[BUG]: timed out when using 64 GPUs.
🐛 Describe the bug
I am experimenting gemini, the code runs fine when using only 16 GPUs or less on a single machine. But if I use 64 GPUs, it errors with timed out.
This is the error:
Traceback (most recent call last):
File "train.py", line 209, in --local_rank argument to be set, please
change it to read from os.environ['LOCAL_RANK'] instead. See
https://pytorch.org/docs/stable/distributed.html#launch-utility for
further instructions
warnings.warn(
ERROR:torch.distributed.elastic.multiprocessing.api:failed (exitcode: 1) local_rank: 0 (pid: 6452) of binary: /data/miniconda3/envs/env-3.8.8/bin/python
ERROR:torch.distributed.elastic.agent.server.api:Error waiting on exit barrier. Elapsed: 305.97832345962524 seconds
Traceback (most recent call last):
File "/data/miniconda3/envs/env-3.8.8/lib/python3.8/site-packages/torch/distributed/elastic/agent/server/api.py", line 906, in _exit_barrier
store_util.barrier(
File "/data/miniconda3/envs/env-3.8.8/lib/python3.8/site-packages/torch/distributed/elastic/utils/store.py", line 78, in barrier
synchronize(store, data, rank, world_size, key_prefix, barrier_timeout)

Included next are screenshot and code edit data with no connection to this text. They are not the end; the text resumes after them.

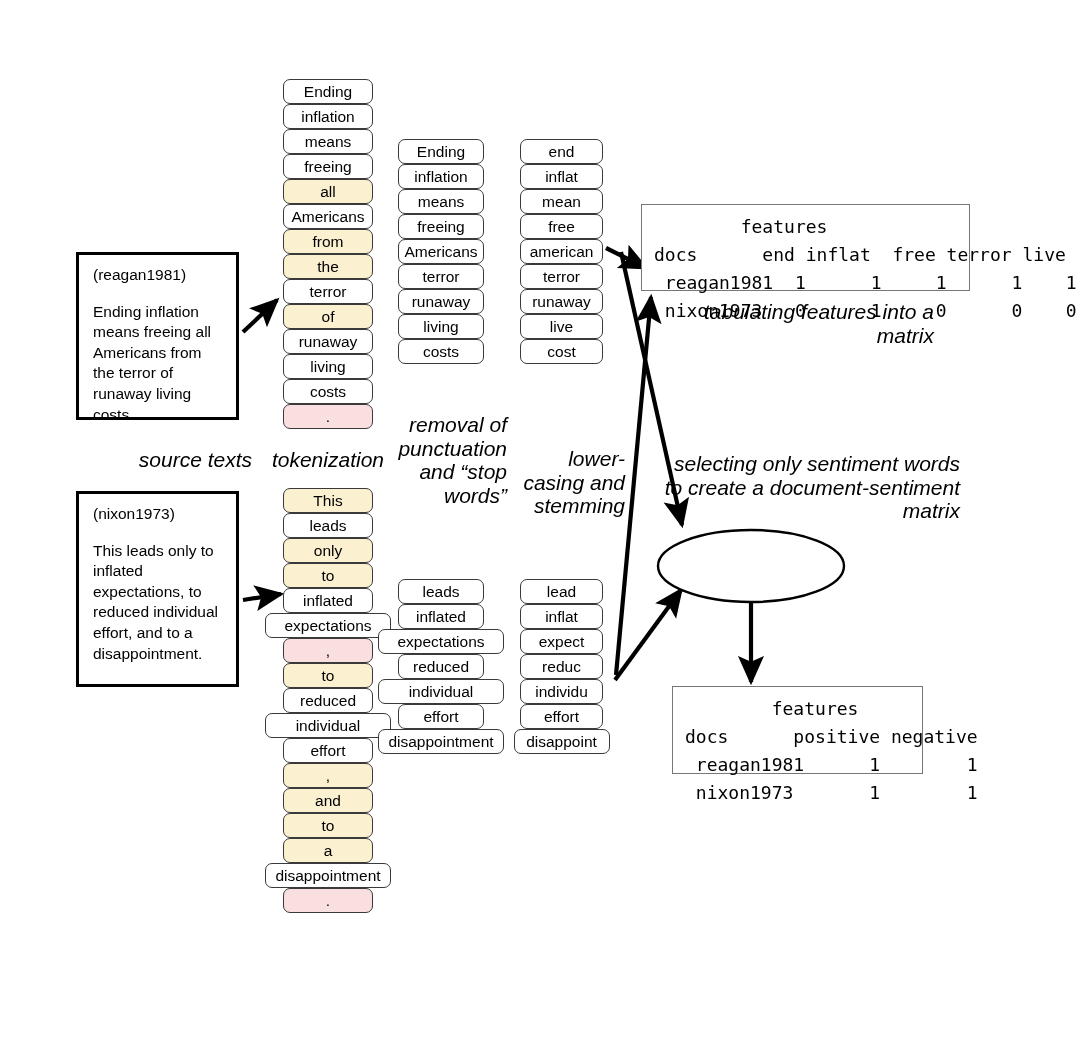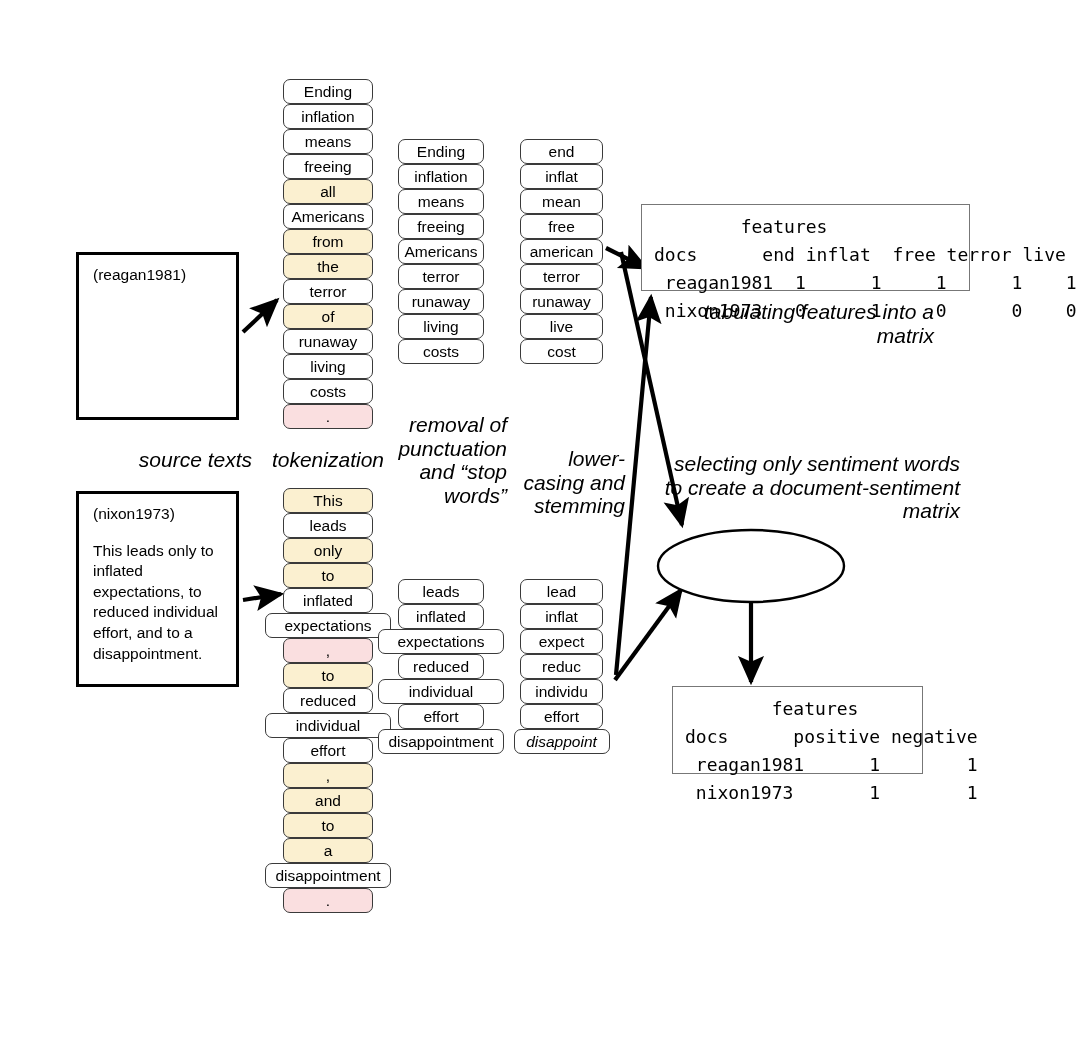--- a/index.html
+++ b/index.html
@@ -118,20 +118,21 @@
 
     <line x1="615" y1="680" x2="681" y2="590" stroke="#000" stroke-width="4.2" marker-end="url(#ah)"></line>
 
     <line x1="751" y1="600" x2="751" y2="682" stroke="#000" stroke-width="4.2" marker-end="url(#ah)"></line>
 
     <ellipse cx="751" cy="566" rx="93" ry="36" fill="#ffffff" stroke="#000" stroke-width="2.4"></ellipse>
   </svg>
 
   <div class="abs srcbox" style="left:76px; top:252px; width:163px; height:168px;">
     <div class="doclabel">(reagan1981)</div>
+    <div class="doctext">Ending inflation means freeing all Americans from the terror of runaway living costs.</div>
   </div>
 
   <div class="abs srcbox" style="left:76px; top:491px; width:163px; height:196px;">
     <div class="doclabel">(nixon1973)</div>
     <div class="doctext">This leads only to inflated expectations, to reduced individual effort, and to a disappointment.</div>
   </div>
 
   <div class="abs" id="col-tok-1" style="left:283px; top:79px; width:90px; height:350px;">
       <div class="pill" style="width: 90px; left: 0px; top: 0px;">Ending</div>
       <div class="pill" style="width: 90px; left: 0px; top: 25px;">inflation</div>
@@ -203,21 +204,21 @@
       <div class="pill" style="width: 83px; left: 0px; top: 200px;">cost</div>
     </div>
 
   <div class="abs" id="col-stem-2" style="left:520px; top:579px; width:83px; height:175px;">
       <div class="pill" style="width: 83px; left: 0px; top: 0px;">lead</div>
       <div class="pill" style="width: 83px; left: 0px; top: 25px;">inflat</div>
       <div class="pill" style="width: 83px; left: 0px; top: 50px;">expect</div>
       <div class="pill" style="width: 83px; left: 0px; top: 75px;">reduc</div>
       <div class="pill" style="width: 83px; left: 0px; top: 100px;">individu</div>
       <div class="pill" style="width: 83px; left: 0px; top: 125px;">effort</div>
-      <div class="pill" style="width: 96px; left: -6.5px; top: 150px; z-index: 5; font-style: italic;">disappoint</div>
+      <div class="pill" style="width: 96px; left: -6.5px; top: 150px; z-index: 5;">disappoint</div>
     </div>
 
   <div class="abs cap" style="left:74px; top:448px; width:178px;">source texts</div>
 
   <div class="abs cap" style="left:252px; top:448px; width:132px;">tokenization</div>
 
   <div class="abs cap" style="left:385px; top:413px; width:122px;">removal of punctuation and “stop words”</div>
 
   <div class="abs cap" style="left:511px; top:447px; width:114px;">lower-casing and stemming</div>
 

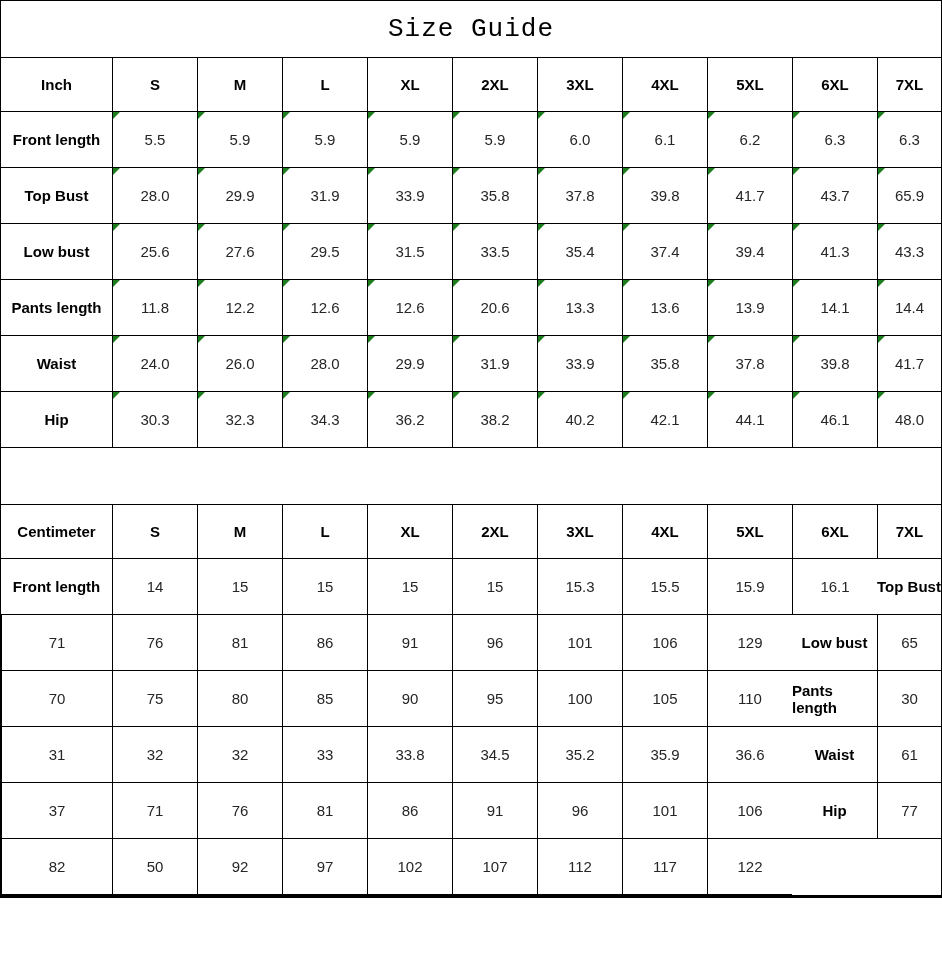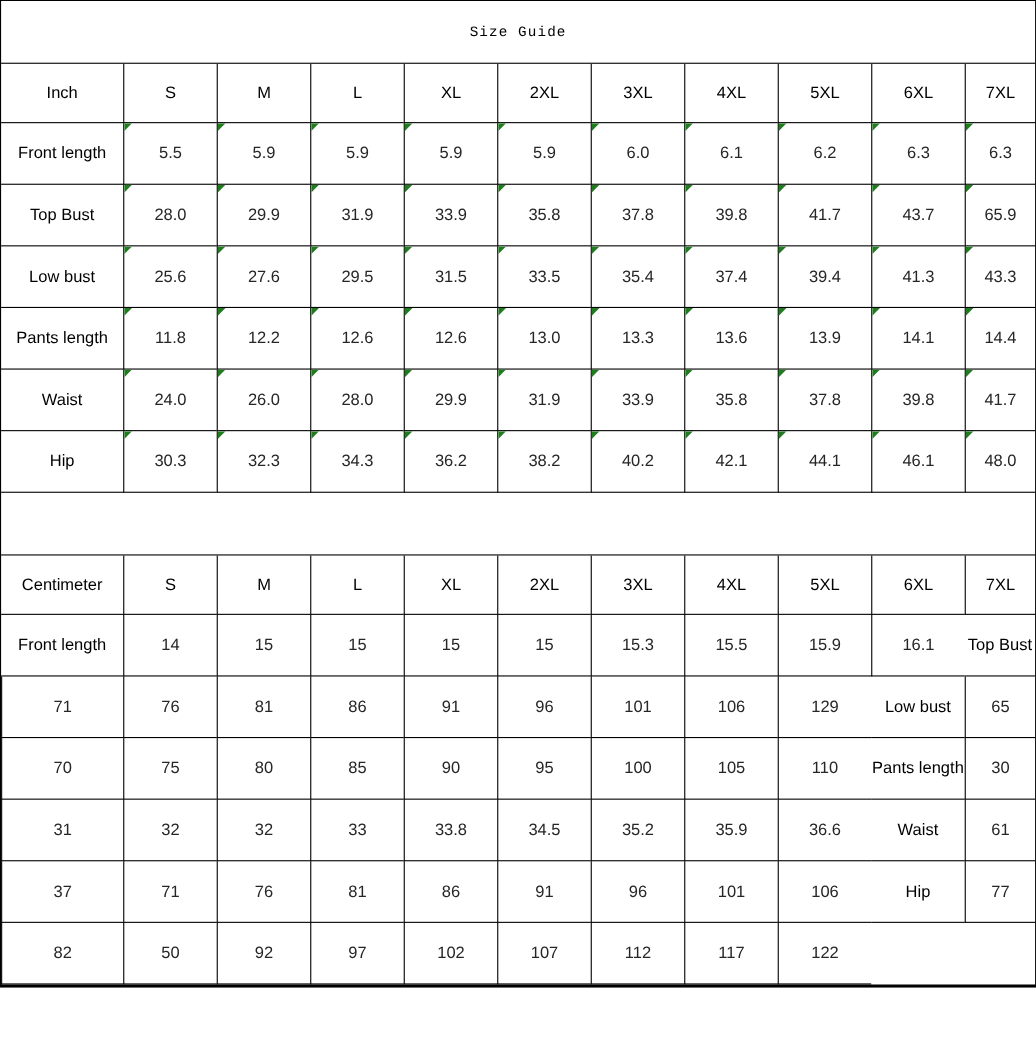--- a/index.html
+++ b/index.html
@@ -10,37 +10,37 @@
     margin:0;
     border:1px solid #000;
     border-bottom:3px solid #000;
     background:#fff;
   }
   .title-row{
     height:56px;
     border-bottom:1px solid #000;
     display:flex;align-items:center;justify-content:center;
     font-family:"Liberation Mono","DejaVu Sans Mono",monospace;
-    font-size:13px;letter-spacing:1px;
+    font-size:26px;letter-spacing:1px;
   }
   .size-table{
     display:grid;
     grid-template-columns:111px repeat(9,85px) 64px;
   }
   .cell{
     position:relative;
     border-bottom:1px solid #000;
     display:flex;align-items:center;justify-content:center;
     height:55px;
     font-size:15px;
     color:#262626;
     overflow:hidden;
   }
   .size-table .cell:not(.first-col){border-left:1px solid #000;}
-  .cell.header,.cell.label{font-weight:normal;color:#000;align-items:center;}
+  .cell.header,.cell.label{font-weight:bold;color:#000;align-items:center;}
   .cell.hdr-row{height:53px;}
   .marker{
     position:absolute;top:0;left:0;
     width:0;height:0;
     border-top:7px solid #1e7e1e;
     border-right:7px solid transparent;
   }
   .gap-row{
     height:56px;
     border-bottom:1px solid #000;
@@ -235,21 +235,21 @@
       <div class="cell value">
         <span class="marker" style="border-top-color: rgb(30, 126, 30);"></span>
         <span>12.6</span>
       </div>
       <div class="cell value">
         <span class="marker" style="border-top-color: rgb(30, 126, 30);"></span>
         <span>12.6</span>
       </div>
       <div class="cell value">
         <span class="marker" style="border-top-color: rgb(30, 126, 30);"></span>
-        <span>13.0</span>
+        <span>20.6</span>
       </div>
       <div class="cell value">
         <span class="marker" style="border-top-color: rgb(30, 126, 30);"></span>
         <span>13.3</span>
       </div>
       <div class="cell value">
         <span class="marker" style="border-top-color: rgb(30, 126, 30);"></span>
         <span>13.6</span>
       </div>
       <div class="cell value">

File "/data/miniconda3/envs/env-3.8.8/lib/python3.8/site-packages/torch/distributed/elastic/utils/store.py", line 64, in synchronize
agent_data = get_all(store, rank, key_prefix, world_size)
File "/data/miniconda3/envs/env-3.8.8/lib/python3.8/site-packages/torch/distributed/elastic/utils/store.py", line 34, in get_all
data = store.get(f"{prefix}{idx}")
RuntimeError: Socket Timeout
Traceback (most recent call last):
File "/data/miniconda3/envs/env-3.8.8/lib/python3.8/runpy.py", line 194, in _run_module_as_main
return _run_code(code, main_globals, None,
File "/data/miniconda3/envs/env-3.8.8/lib/python3.8/runpy.py", line 87, in _run_code
exec(code, run_globals)
File "/data/miniconda3/envs/env-3.8.8/lib/python3.8/site-packages/torch/distributed/launch.py", line 193, in
============================================================ train.py FAILED
Failures: <NO_OTHER_FAILURES>
Root Cause (first observed failure): [0]: time : 2023-01-19_02:38:07 host : ee39c596-a0e2-439b-969a-c3cd3b647981 rank : 28 (local_rank: 0) exitcode : 1 (pid: 6452) error_file: <N/A> traceback : To enable traceback see: https://pytorch.org/docs/stable/elastic/errors.html
Environment
No response
Hi. Are you using an example code? or you are trying to run your own project. If it's the later case, could you please provide more code, such as launch code.
@gouchangjiang I use this script https://github.com/hpcaitech/ColossalAI/blob/main/examples/language/gpt/gemini/run_gemini.sh with my own DataLoader.
the gpc config is:
BATCH_SIZE = 4 WARMUP_STEPS = 1000 TOTAL_STEPS = 2e+8
SEQ_LEN = 1024 HIDDEN_SIZE = 5120 VOCAB_SIZE = 35693 NUM_LAYERS = 40 NUM_ATTENTION_HEADS = 32
As far as I know, this script is for running Gemini on a node, that's what '--standalone' means. Did you modify it to adapt to multi-node?
Hi, may I know your start command?
met same issue when run examples/language/gpt/gemini/run_gemini.sh , have you solved this ? @bestbzw
We have updated a lot. This issue was closed due to inactivity. If you have similar bugs, please open a new issue. Thanks.